Course Homepage: http://www.math.lsa.umich.edu/~selinger/481/
Course Description: Logic is the study of the formal principles
of reasoning. In this course, we will study symbolic logic. We
will introduce the formal languages of propositional and first-order
logic, and we will learn how to formalize the notions of truth
and proof. Logic is unlike any other branch of mathematics, in
that we do not just prove things, but we reason about
properties of proofs. For this reason, logic has sometimes been called
meta-mathematics. On the other hand, the study of modern formal
logic uses some of the same methods and techniques that are used in
other branches of mathematics, and thus logic can also be regarded as
a mathematical discipline.
Topics: In the first part of the course, we will introduce the
notion of a formal language. We will study the propositional
connectives, tautologies, and tautological consequences. The heart of
the course is the study of first order predicate logic and its models.
We will study formal proofs, establish soundness and completeness
theorems, and explore some of their applications. We will see how to
formalize elementary number theory. By the end of the course we
should be able to state and understand Gödel's First
Incompleteness Theorem.
Prerequisites: The official prerequisite, "Math 412 or 451 or
equivalent experience with abstract mathematics," means that students
should be comfortable with writing mathematical proofs. No specific
knowledge of formal logic will be presupposed.

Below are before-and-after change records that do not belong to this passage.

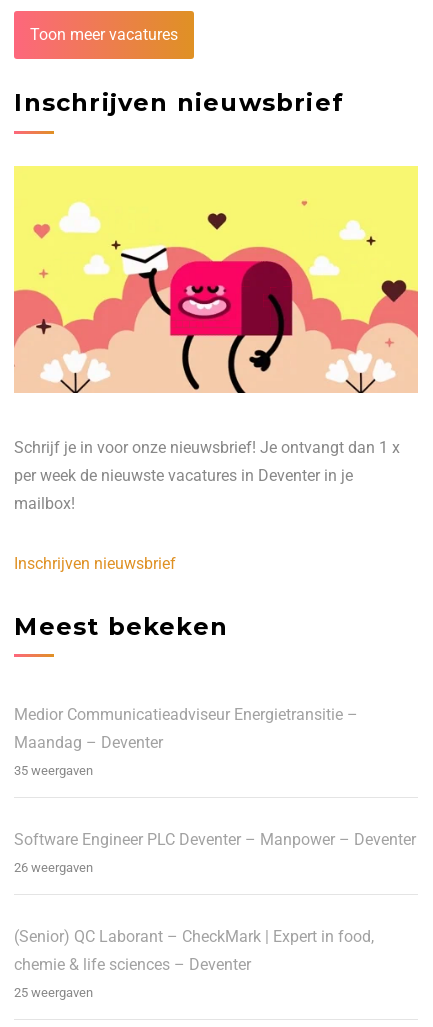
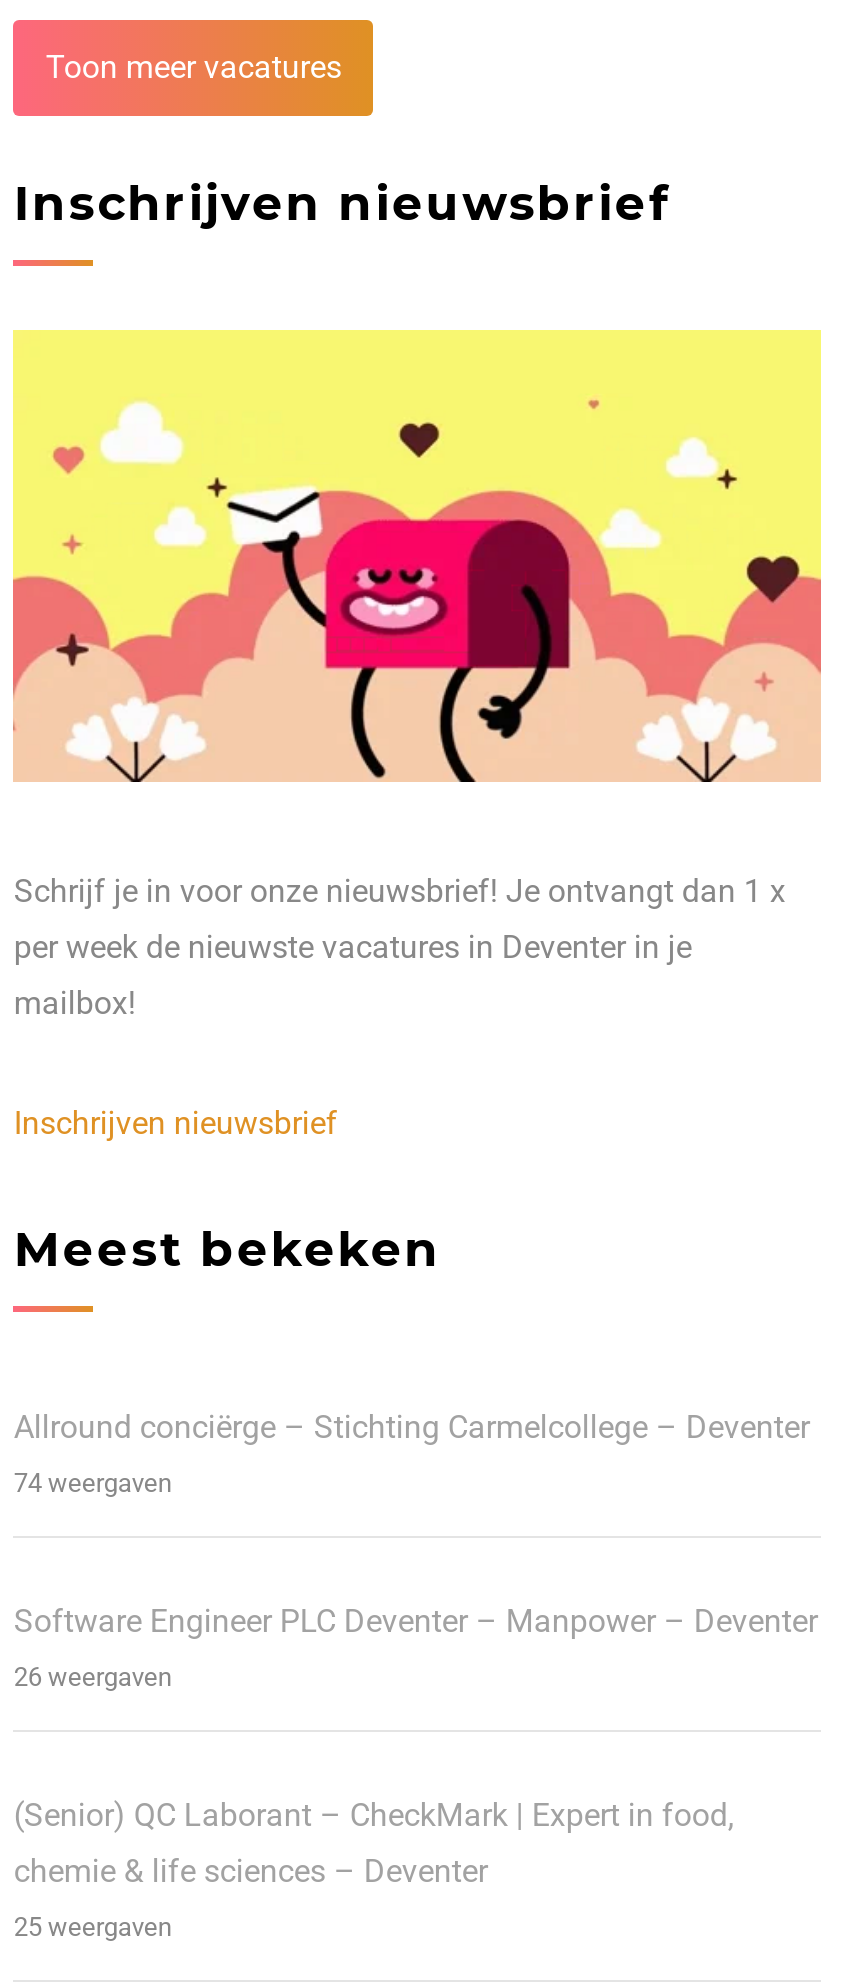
- [image]
+ [image]

- Medior Communicatieadviseur Energietransitie –
- Maandag – Deventer
- 35 weergaven
+ Allround conciërge – Stichting Carmelcollege – Deventer
+ 74 weergaven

Course Work: There will be two in-class (1 hour) midterms and one
final exam. There will also be regular homework assignments, which
will be collected in class.
Grading: Grades will be based on exam performance. Each midterm
counts 30% and the final 50%. Out of these 110%, the lowest 10% will
be dropped. In borderline cases, homework will be the tie-breaker.
Textbook: Herbert B. Enderton. A Mathematical Introduction
to Logic. Academic Press.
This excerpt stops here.